Stage 4 Research Report: Web Scraping Approaches vs Industry Best Practice

Document under review: _posts/2021-11-09-re-scrape.md Date: 2026-02-24

A. Current Scraping Tool Landscape

Tier 1: HTTP-level scrapers (no browser rendering)

Scrapy (Python): The production workhorse, powering an estimated 34% of production scraping projects. Best for high-volume extraction of static/server-rendered content.
- https://scrapy.org/
Ruby Mechanize / Nokogiri: Still functional for simple static sites, but Mechanize cannot execute JavaScript and its HTTP patterns are easily fingerprinted by modern bot detection.
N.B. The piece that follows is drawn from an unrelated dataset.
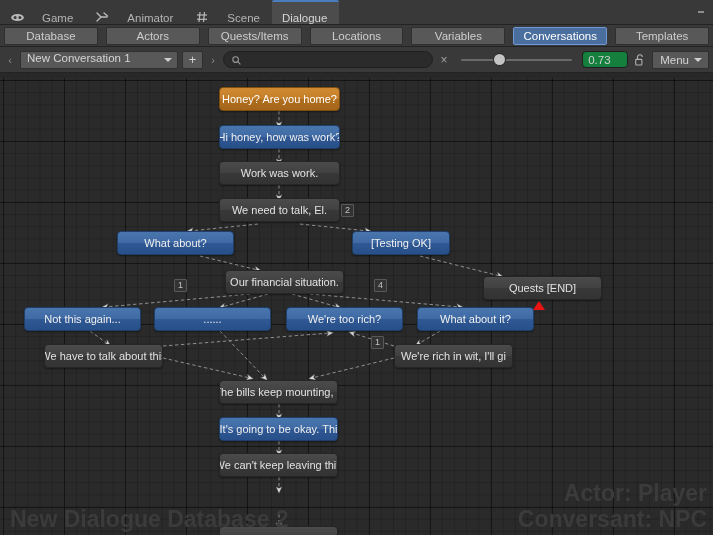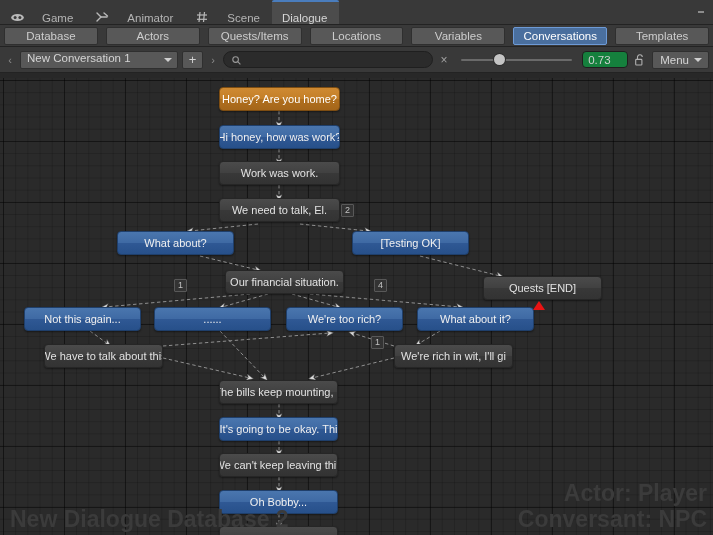"[Testing OK]" div.node { width: 117px -> 98px }
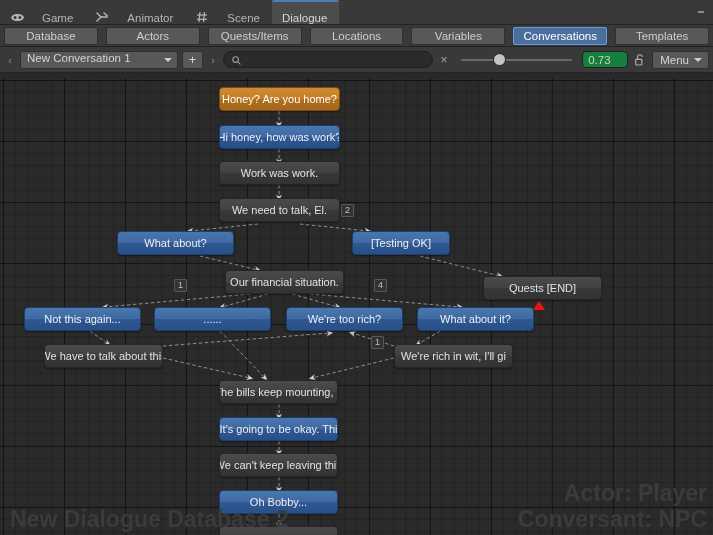"Oh Bobby..." div.node { html: <div> <span>Oh Bobby...</span> </div> -> none }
Considered a legacy choice for well-defended targets.
- https://github.com/sparklemotion/mechanize
Requests + BeautifulSoup (Python): Same tier — HTTP-only, no JS rendering.

Tier 2: Browser automation (full JS rendering)

Playwright (Microsoft): Now the consensus recommendation for new projects. Multi-browser support (Chromium, Firefox, WebKit), unified API, auto-waiting. Has overtaken Puppeteer.
- https://playwright.dev/
Puppeteer (Google): Still relevant for Node.js projects with existing infrastructure, but Chromium-only.
- https://pptr.dev/
Selenium: Mature but slower and more verbose. Used in legacy codebases.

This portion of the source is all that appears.